Moments of political upheaval often stir the dust on questions of political struggles of the past. Are these movements truly unprecedented, and what invisible legacies could they be pulling through? Historical research and historical writing - particularly in the fields of politics and struggle - thus acquire a different significance, they become a task of unearthing legacies, of making accessible the possibilities (if often unrealised) of change and the strategies of achieving them.

In this presentation, I will raise the main questions (ethical and theoretical) faced by historians of popular struggle today, and how these questions have been tackled by Public History Projects of historians of Egypt, South Africa and the Atlantic. Bringing forth various theses on the philosophy of historical research and writing in moments of struggle.
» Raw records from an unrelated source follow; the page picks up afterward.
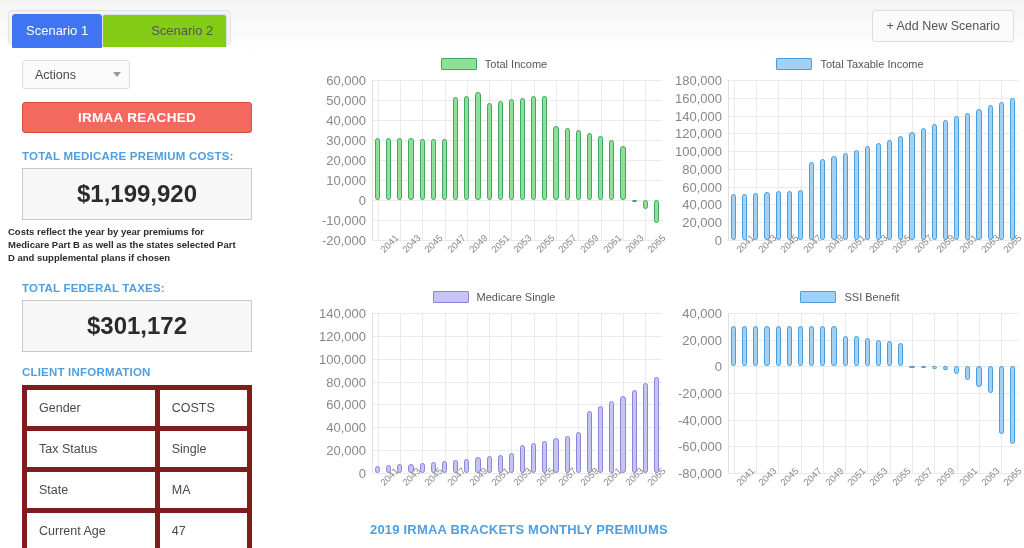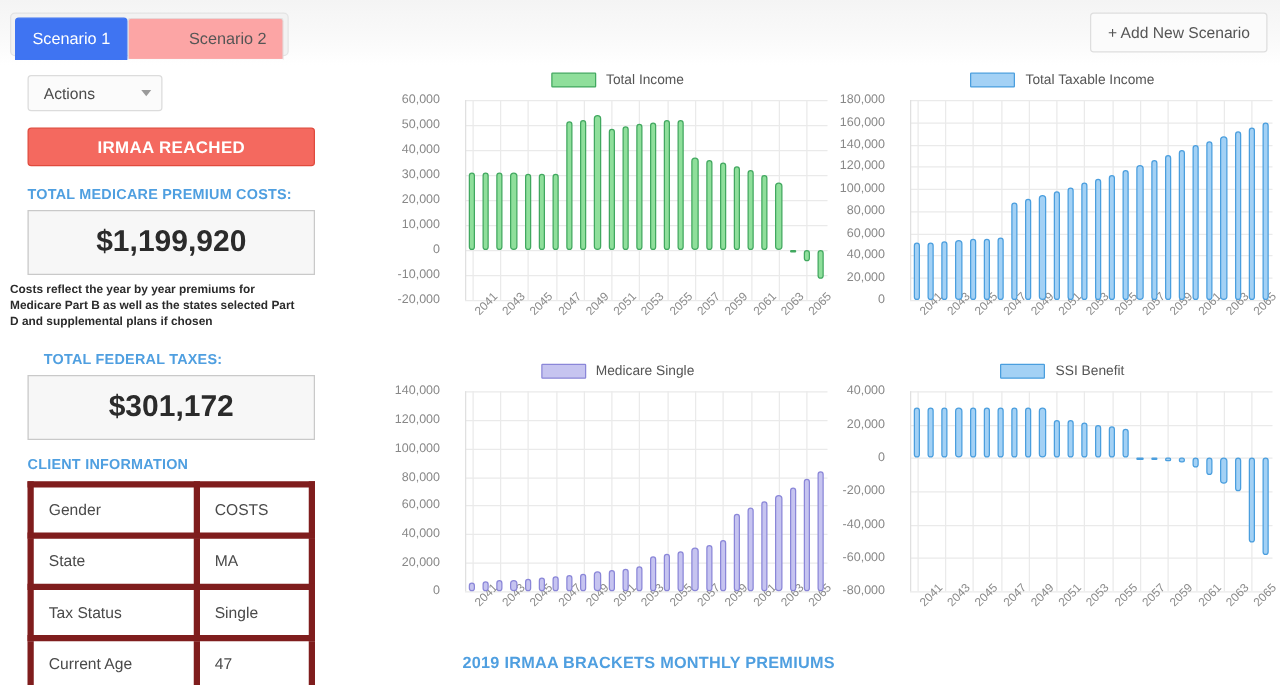--- a/index.html
+++ b/index.html
@@ -38,21 +38,21 @@
     border: 1px solid transparent;
     cursor: pointer;
     white-space: nowrap;
   }
   .tab.active {
     background: #3f74f2;
     color: #ffffff;
     border-color: #3f74f2;
   }
   .tab.inactive {
-    background: #fca5a5;
+    background: #84cc16;
     border: 1px solid #e0e0e0;
     border-bottom-color: #fbfbfb;
     color: #555;
     padding-left: 48px;
   }
   .add-scenario {
     position: absolute; right: 10px; top: 10px;
     font-size: 12.5px;
     color: #555;
     background: #fbfbfb;
@@ -160,23 +160,23 @@
   }
   .plot .vgridline {
     position: absolute; top: 0; bottom: 0;
     width: 1px; background: #eaeaea;
   }
   .plot .axis-y-line {
     position: absolute; left: 0; top: 0; bottom: 0; width: 1px;
     background: #e0e0e0;
   }
   .ylab {
-    position: absolute; right: 100%; margin-right: 20px;
+    position: absolute; right: 100%; margin-right: 6px;
     transform: translateY(-50%);
-    font-size: 10px; color: #888;
+    font-size: 13px; color: #888;
     white-space: nowrap;
   }
   .xlab {
     position: absolute;
     top: 100%; margin-top: 7px;
     font-size: 9.5px; color: #8a8a8a;
     transform-origin: left top;
     transform: rotate(-45deg);
     white-space: nowrap;
   }
@@ -208,38 +208,38 @@
       <span class="lbl">Actions</span>
       <span class="caret"></span>
     </div>
 
     <div class="irmaa-banner">IRMAA REACHED</div>
 
     <div class="section-label" style="left:22px; top:98px;">TOTAL MEDICARE PREMIUM COSTS:</div>
     <div class="bigbox" style="left:22px; top:116px; width:230px; height:52px;">$1,199,920</div>
     <div class="note">Costs reflect the year by year premiums for Medicare Part B as well as the states selected Part D and supplemental plans if chosen</div>
 
-    <div class="section-label" style="left:22px; top:230px;margin-left:13px;">TOTAL FEDERAL TAXES:</div>
+    <div class="section-label" style="left:22px; top:230px;">TOTAL FEDERAL TAXES:</div>
     <div class="bigbox" style="left:22px; top:248px; width:230px; height:52px;">$301,172</div>
 
     <div class="section-label" style="left:22px; top:314px;">CLIENT INFORMATION</div>
 
     <table class="clientinfo">
       <tbody>
         <tr>
           <td class="k">Gender</td>
           <td>COSTS</td>
         </tr>
         <tr>
+          <td class="k">Tax Status</td>
+          <td>Single</td>
+        </tr>
+        <tr>
           <td class="k">State</td>
           <td>MA</td>
-        </tr>
-        <tr>
-          <td class="k">Tax Status</td>
-          <td>Single</td>
         </tr>
         <tr>
           <td class="k">Current Age</td>
           <td>47</td>
         </tr>
       </tbody>
     </table>
   </div>
 
   <div class="charts">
Alia Mossallam holds a PhD in Political Science. Her dissertation explores a popular history of Nasserist Egypt through stories told and songs sung by people behind the 1952 revolution. She has taught at the American University in Cairo (AUC), the Cairo Institute for Liberal Arts and Sciences (CILAS), and holds the series of workshops ‘Reclaiming Revolutionary Histories’ with students, activists and artists in governorates all over Egypt, an experiment in history-telling. From 2017 to 2019 Mossallam is a EUME-FU Fellow at the Forum Transregionale Studien with a fellowship of the Alexander von Humboldt Foundation.